But from the sociopaths’ perspective, these information-bearing constraints are mere shibboleths. Chapman’s sociopaths will follow whatever rules they have to in order to pass as contributors to the subculture, but they won’t put independent effort into understanding why these rules are the ones they have to follow. Instead, their contribution is to iteratively improve the beacons’ ability to attract prey.
As sociopaths test out variations in their beacons, they will learn which variants are best at attracting people, by means of trial and error. Three things about this will reduce the relative proportion of geeks in the subculture, and therefore the geeks’ influence. First, since MOPs are less sensitive to fine variations in signal than geeks are, random mutations in beacon design are more likely to attract more MOPs than more geeks. Second, as the overall process becomes better at attracting MOPs, more sociopaths will notice that it is a promising feeding ground.
Finally, many changes that are neutral or beneficial for attracting MOPs, will, from the geeks’ perspective, seem like the introduction of errors. This will make the signal less attractive to geeks who have not already invested in the subculture.
What does this process look like from the geeks’ perspective?
At first—people are coming into the geeks’ subculture, and trying to contribute to it. These newcomers are putting a lot of energy into creating new content, but from time to time introduce perplexing errors. But, they are getting a lot of people interested in this wonderful information you’ve created, so the geeks are not inclined to complain. The MOPs basically trust the geeks’ implied endorsement, and accept the new contributors on the same footing as the old ones.
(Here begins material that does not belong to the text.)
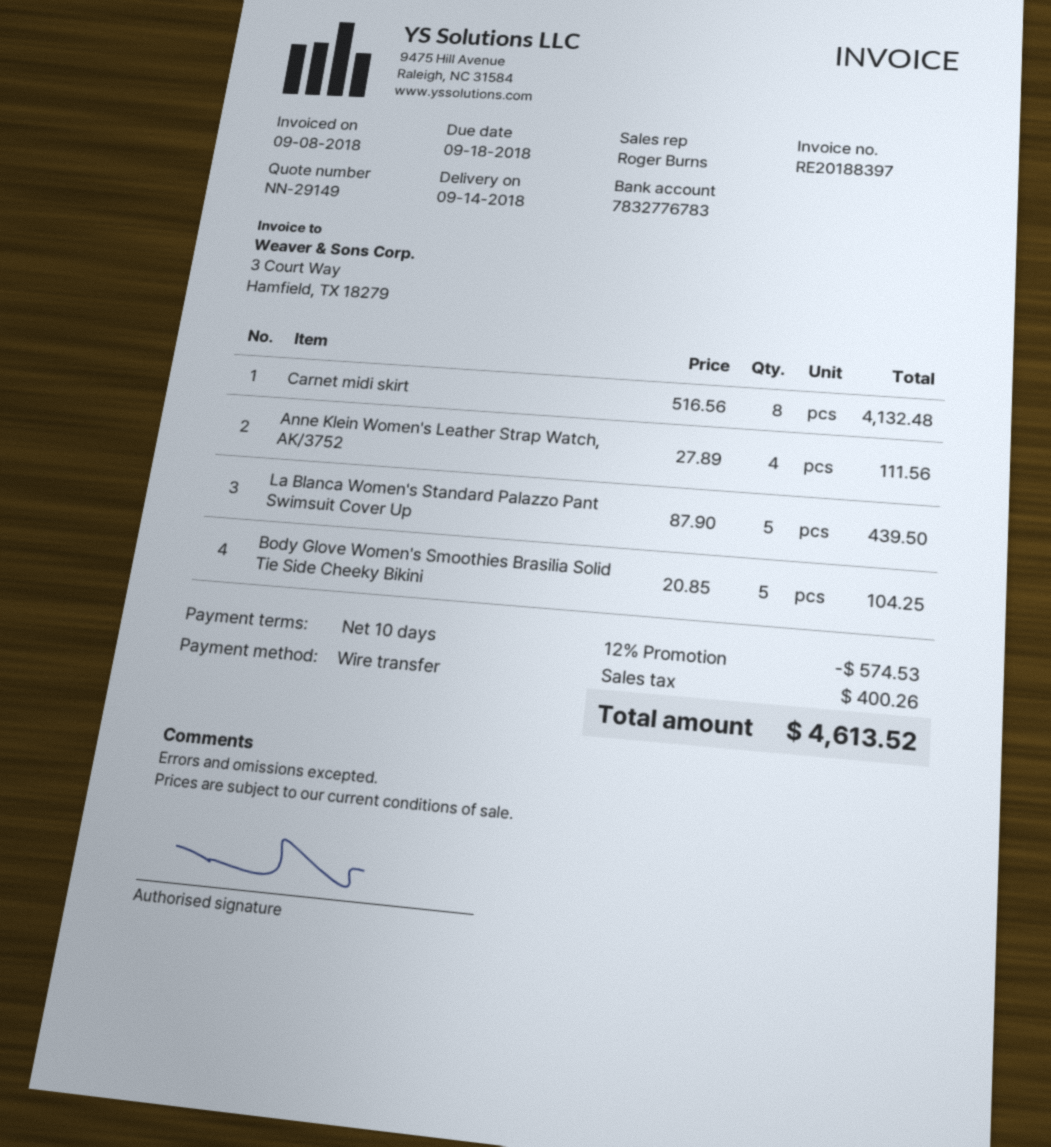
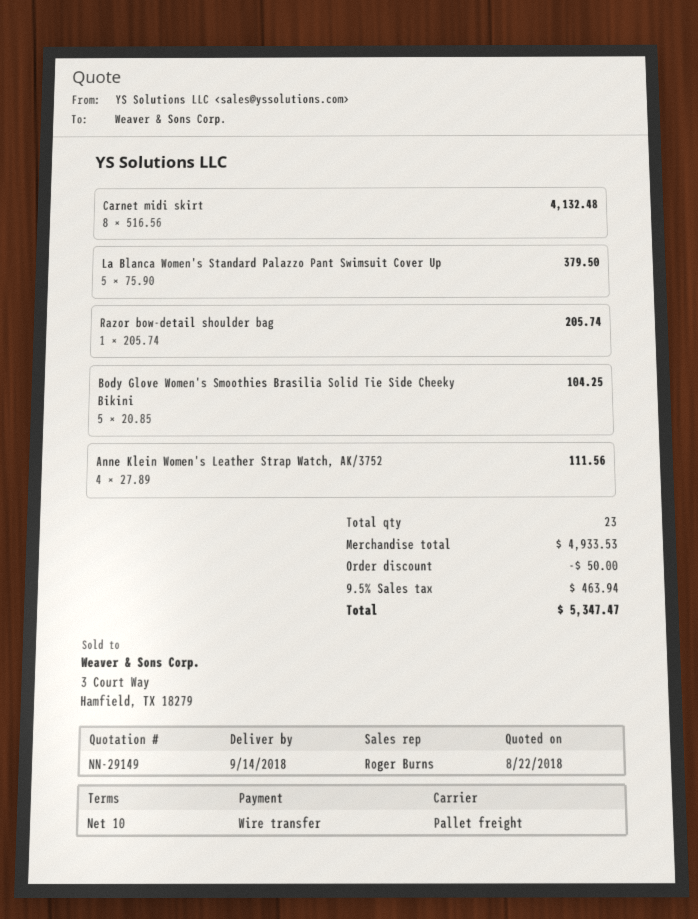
La Blanca Women's Standard Palazzo Pant Swimsuit Cover Up: 5 x 87.90 = 439.50 -> 5 x 75.90 = 379.50
Razor bow-detail shoulder bag: none -> 1 x 205.74 = 205.74
discount: 574.53 -> 50.00
tax: 400.26 -> 463.94
total: 4613.52 -> 5347.47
But now there are two forces at play affecting the content of the signals being sent. One is a force correcting errors—the geeks’ desire to preserve, transmit, and develop the original information-content of the signal. The other force introduces errors: the sociopaths’ desire to attract more MOPs. When the second force becomes stronger than the first, the sociopaths are now the dominant faction, and able to coordinate to suppress geek attempts to correct errors that make the message more popular.
At first, the MOPs’ acceptance of the sociopaths depended in part on the geeks’ tacit endorsement. But once a sufficiently powerful faction of sociopaths has been given social proof, they can wield the force of disendorsement against the geeks. The only meaningful constraint is that MOPs don’t like conflict, so the sociopaths will want to avoid escalating to a point where the conflict becomes overt.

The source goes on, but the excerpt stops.